Data:

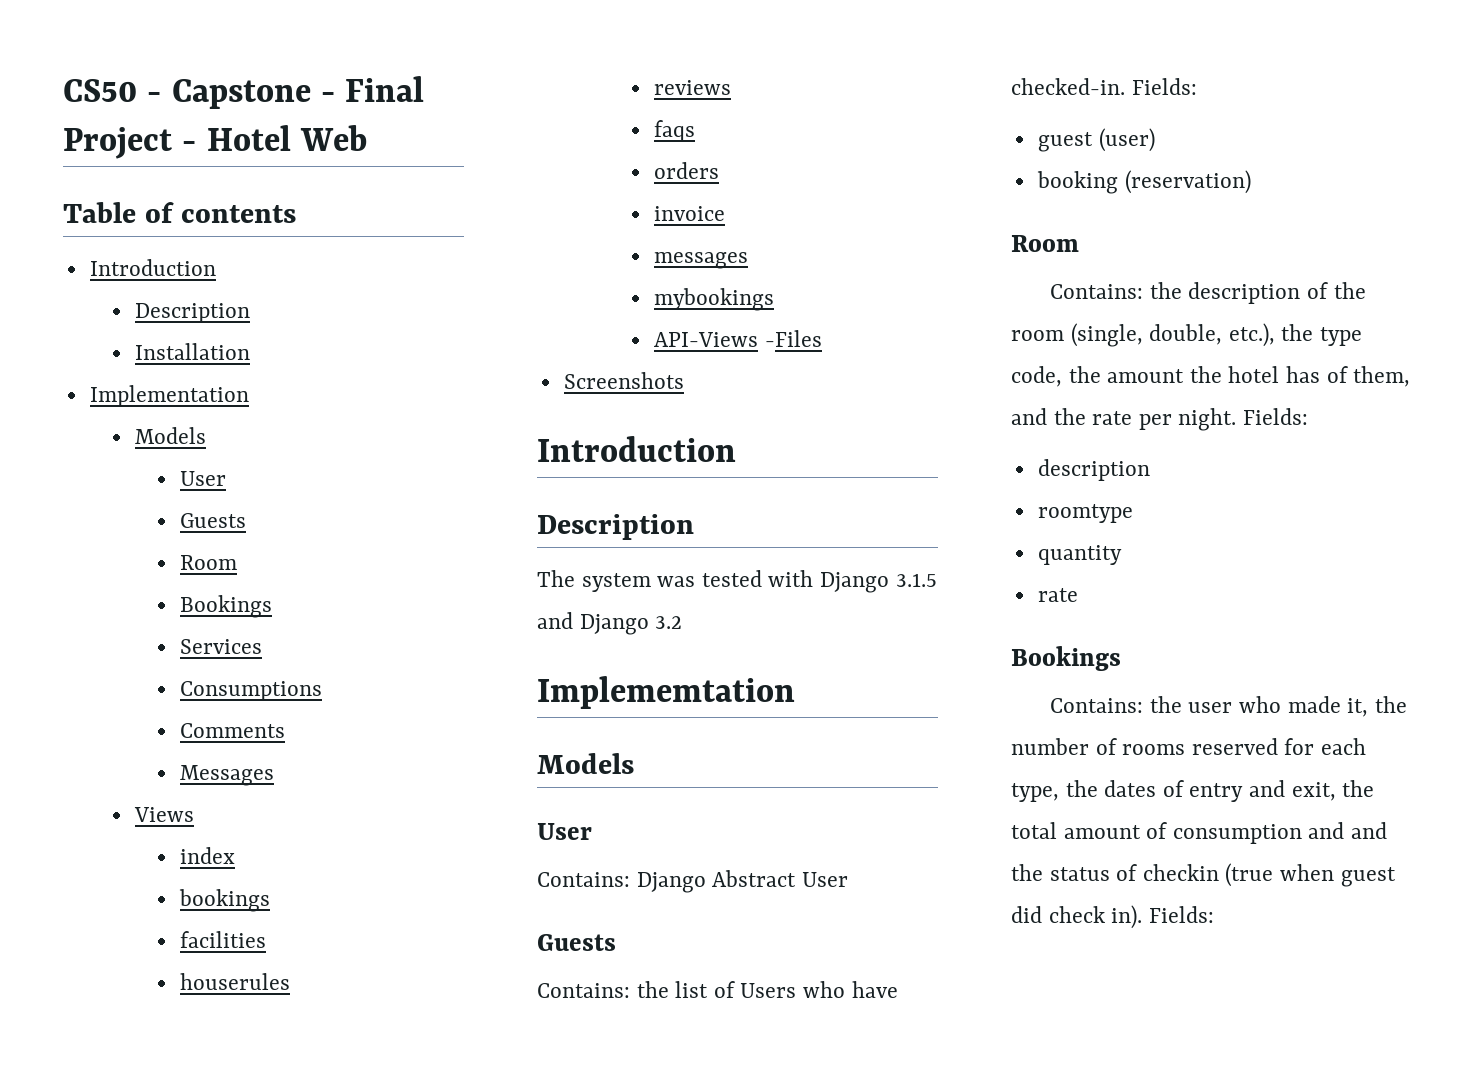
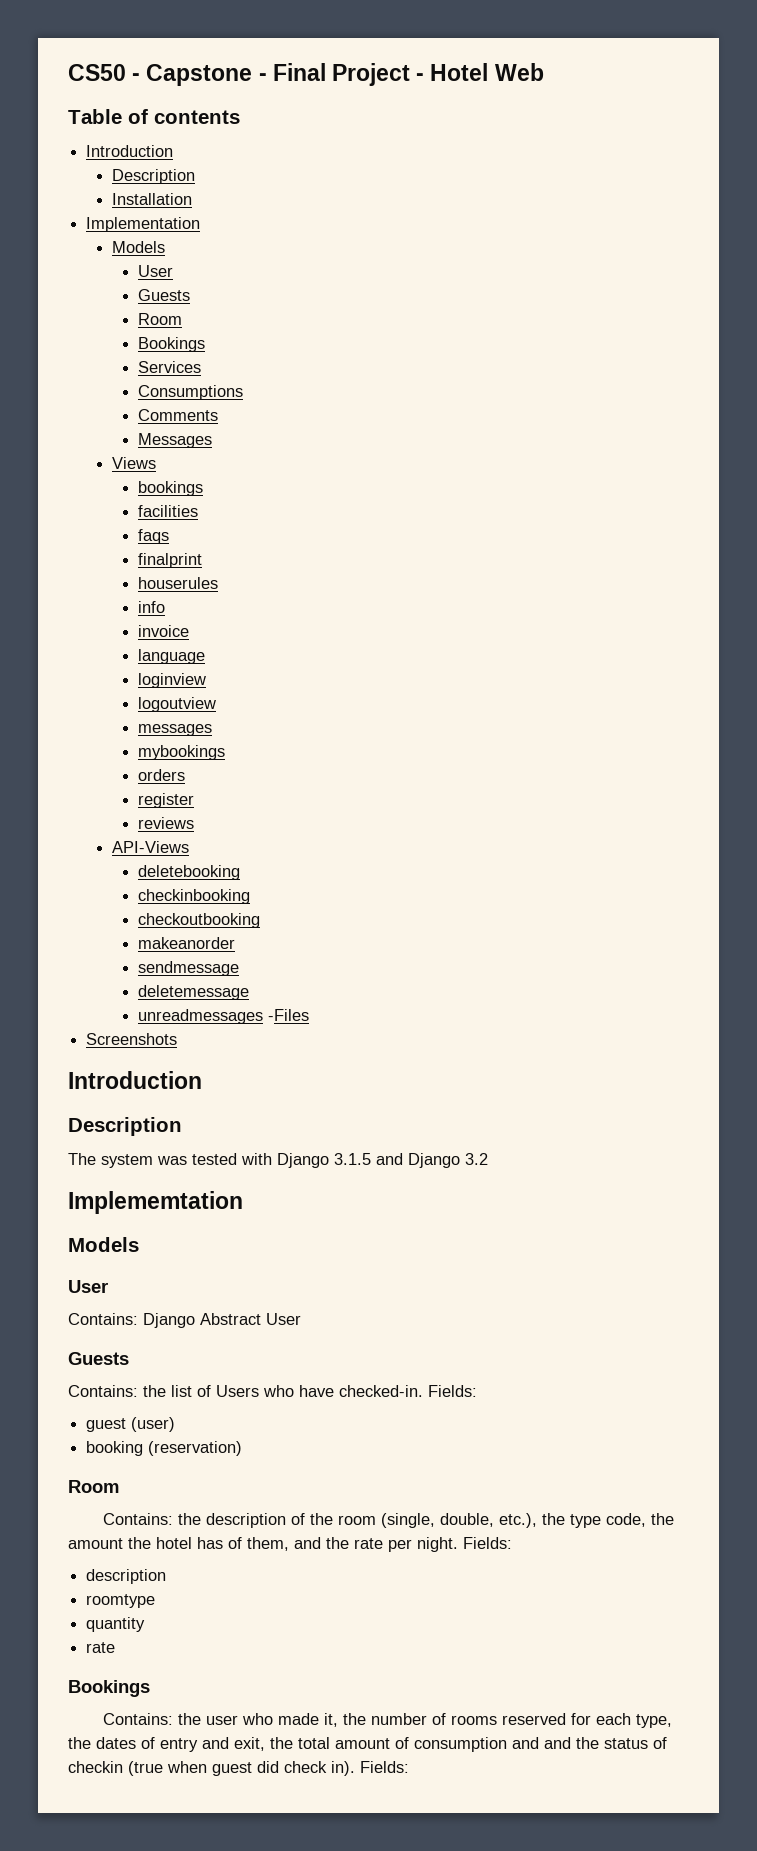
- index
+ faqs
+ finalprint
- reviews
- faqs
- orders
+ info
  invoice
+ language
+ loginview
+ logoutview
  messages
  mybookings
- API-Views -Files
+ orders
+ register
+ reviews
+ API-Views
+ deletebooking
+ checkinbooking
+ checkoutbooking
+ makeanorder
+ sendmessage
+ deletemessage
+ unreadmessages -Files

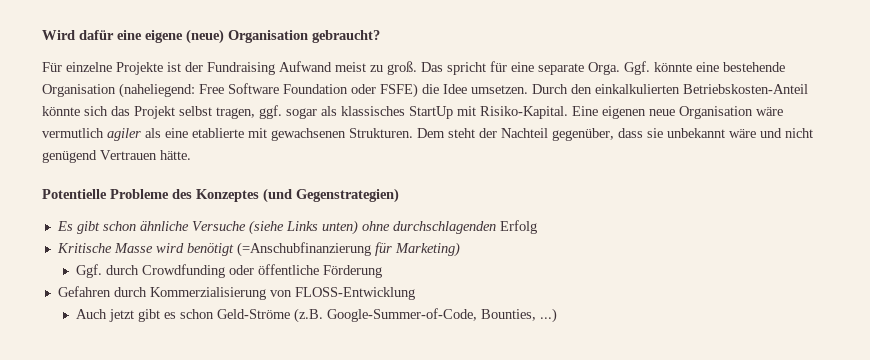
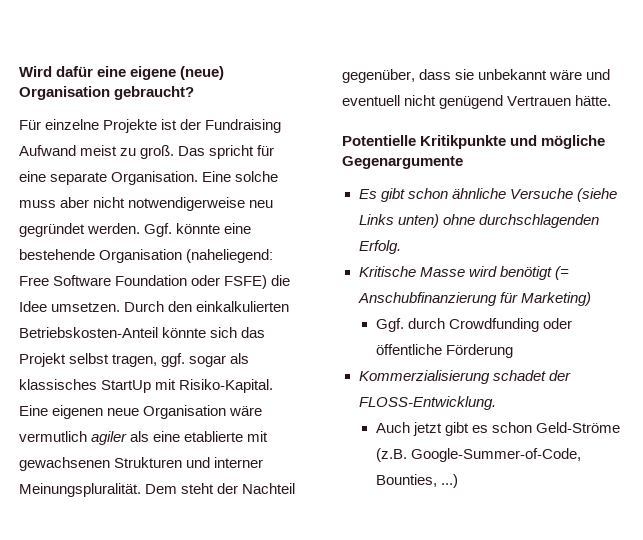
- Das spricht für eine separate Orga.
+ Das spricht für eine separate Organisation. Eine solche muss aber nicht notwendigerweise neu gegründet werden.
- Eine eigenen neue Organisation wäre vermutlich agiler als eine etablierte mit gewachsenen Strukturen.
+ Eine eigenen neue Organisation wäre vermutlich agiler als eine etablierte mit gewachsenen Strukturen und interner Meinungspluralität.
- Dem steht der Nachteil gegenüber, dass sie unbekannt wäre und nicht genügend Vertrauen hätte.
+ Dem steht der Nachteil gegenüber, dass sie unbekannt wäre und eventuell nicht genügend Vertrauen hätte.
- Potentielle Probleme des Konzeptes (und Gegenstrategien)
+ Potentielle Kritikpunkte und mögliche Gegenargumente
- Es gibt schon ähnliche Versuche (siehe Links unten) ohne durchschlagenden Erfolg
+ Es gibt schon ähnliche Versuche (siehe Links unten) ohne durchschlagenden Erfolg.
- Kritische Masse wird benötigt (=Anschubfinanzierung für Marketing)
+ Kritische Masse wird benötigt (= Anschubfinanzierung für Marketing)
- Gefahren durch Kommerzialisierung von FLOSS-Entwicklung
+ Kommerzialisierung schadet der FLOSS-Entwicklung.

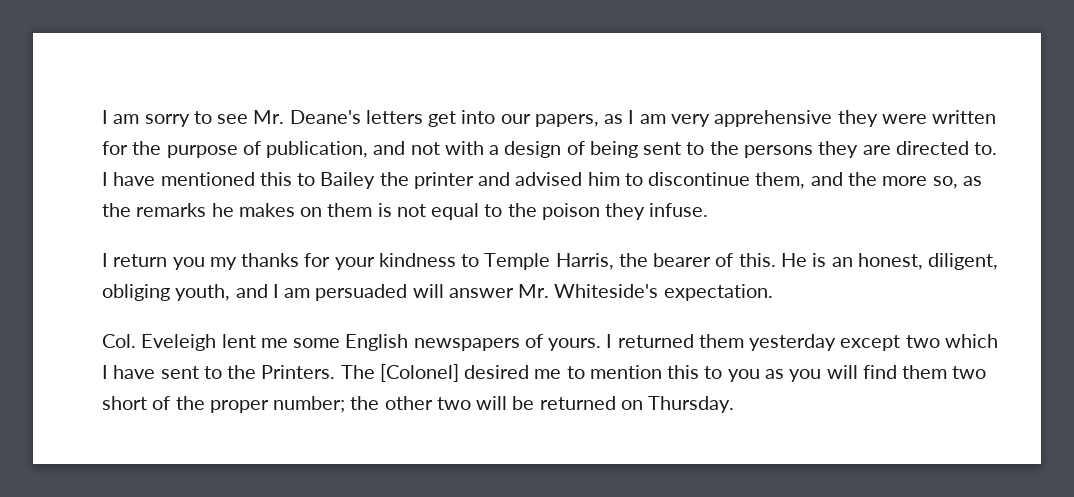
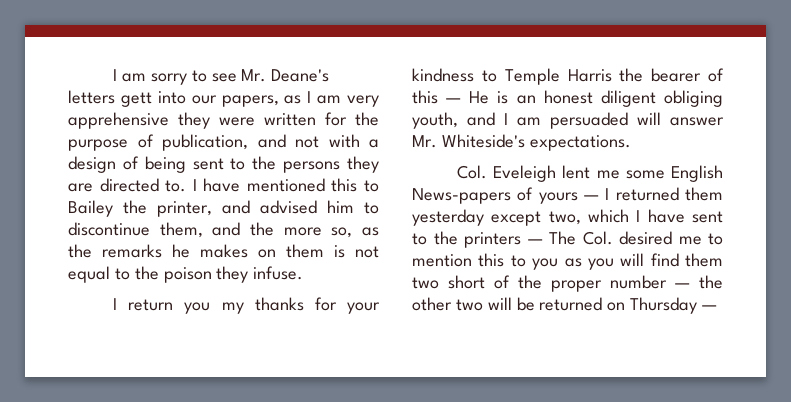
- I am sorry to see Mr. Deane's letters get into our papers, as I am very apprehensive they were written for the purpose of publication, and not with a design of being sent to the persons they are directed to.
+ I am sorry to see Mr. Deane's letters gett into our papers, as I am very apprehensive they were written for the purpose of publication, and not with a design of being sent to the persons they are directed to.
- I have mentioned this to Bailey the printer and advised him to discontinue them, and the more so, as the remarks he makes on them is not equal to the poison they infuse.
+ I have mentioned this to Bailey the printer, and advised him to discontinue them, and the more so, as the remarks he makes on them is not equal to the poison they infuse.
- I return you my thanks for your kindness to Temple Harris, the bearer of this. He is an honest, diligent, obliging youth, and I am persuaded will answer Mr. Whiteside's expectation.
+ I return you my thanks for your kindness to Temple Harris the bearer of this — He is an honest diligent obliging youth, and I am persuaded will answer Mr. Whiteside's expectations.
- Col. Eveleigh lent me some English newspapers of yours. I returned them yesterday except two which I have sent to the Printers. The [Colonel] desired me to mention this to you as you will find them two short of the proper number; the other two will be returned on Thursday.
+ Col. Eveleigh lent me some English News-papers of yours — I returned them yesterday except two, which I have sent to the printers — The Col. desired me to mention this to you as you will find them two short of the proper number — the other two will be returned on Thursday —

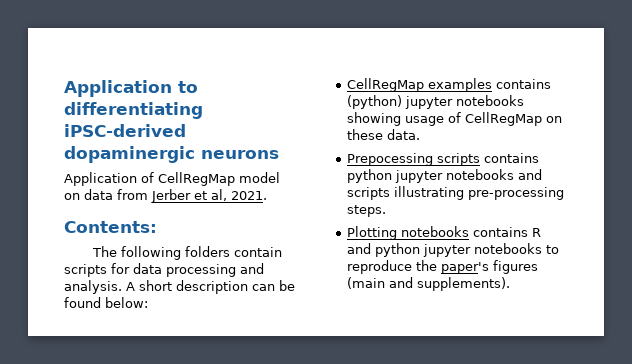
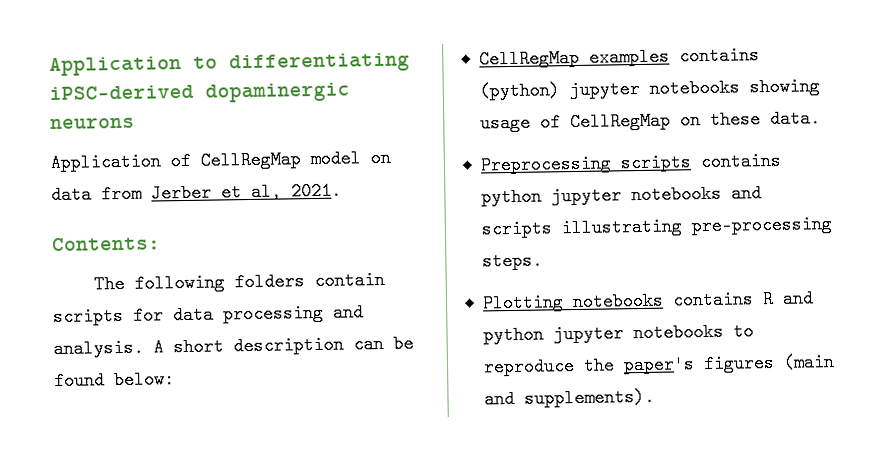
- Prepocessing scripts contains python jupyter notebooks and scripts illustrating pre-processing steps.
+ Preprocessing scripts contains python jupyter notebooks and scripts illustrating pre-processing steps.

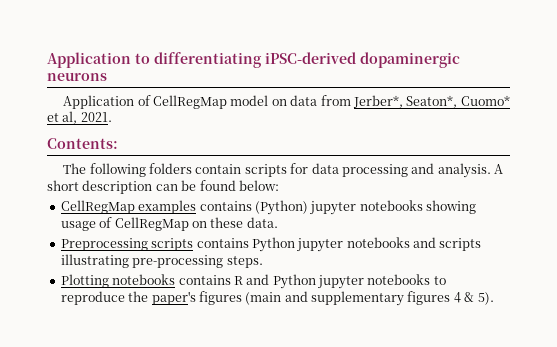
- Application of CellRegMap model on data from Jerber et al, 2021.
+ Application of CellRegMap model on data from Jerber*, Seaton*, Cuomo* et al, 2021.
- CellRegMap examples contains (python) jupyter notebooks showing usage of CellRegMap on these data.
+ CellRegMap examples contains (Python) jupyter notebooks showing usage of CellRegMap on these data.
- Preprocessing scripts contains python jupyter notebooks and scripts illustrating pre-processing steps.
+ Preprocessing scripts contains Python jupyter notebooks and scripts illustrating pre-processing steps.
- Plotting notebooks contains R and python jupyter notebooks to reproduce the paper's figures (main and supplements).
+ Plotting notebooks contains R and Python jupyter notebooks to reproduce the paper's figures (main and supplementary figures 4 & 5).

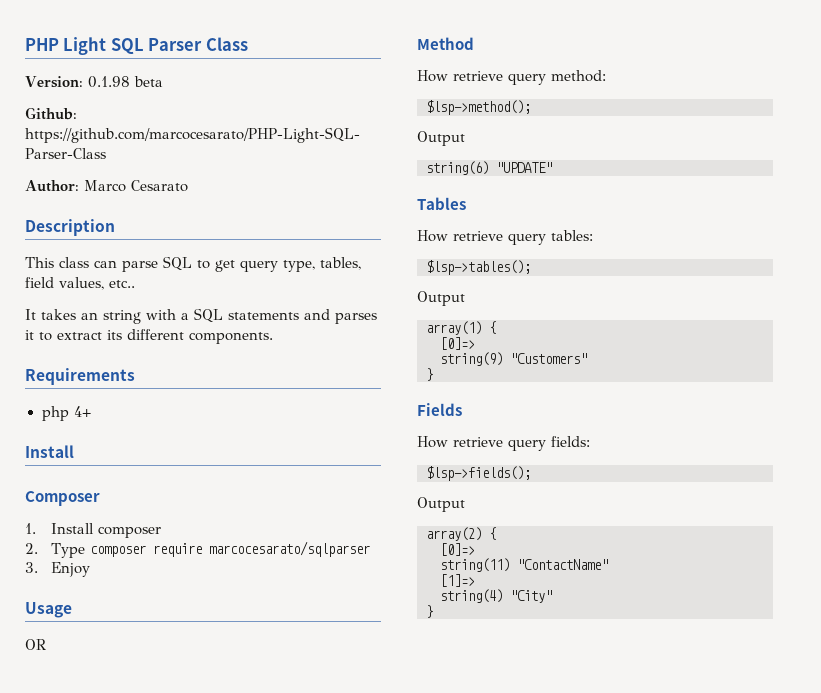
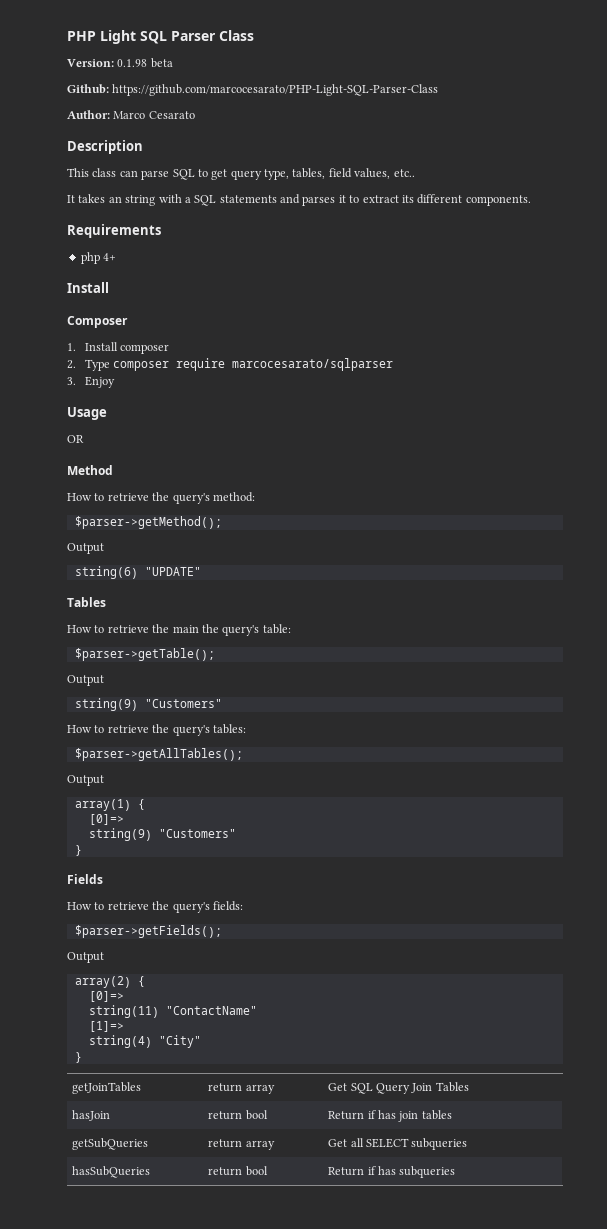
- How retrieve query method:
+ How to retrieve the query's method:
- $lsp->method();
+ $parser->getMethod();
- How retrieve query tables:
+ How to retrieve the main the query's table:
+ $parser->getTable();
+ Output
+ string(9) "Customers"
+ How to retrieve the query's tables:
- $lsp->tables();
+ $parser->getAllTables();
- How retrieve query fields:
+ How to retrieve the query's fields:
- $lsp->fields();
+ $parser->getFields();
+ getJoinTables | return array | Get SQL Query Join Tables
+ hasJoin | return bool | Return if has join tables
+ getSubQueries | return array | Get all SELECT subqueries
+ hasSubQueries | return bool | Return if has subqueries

What you are asked to do: Show each line of the material that includes the string "Strukturen" by copying it.

Response:
- Eine eigenen neue Organisation wäre vermutlich agiler als eine etablierte mit gewachsenen Strukturen.
+ Eine eigenen neue Organisation wäre vermutlich agiler als eine etablierte mit gewachsenen Strukturen und interner Meinungspluralität.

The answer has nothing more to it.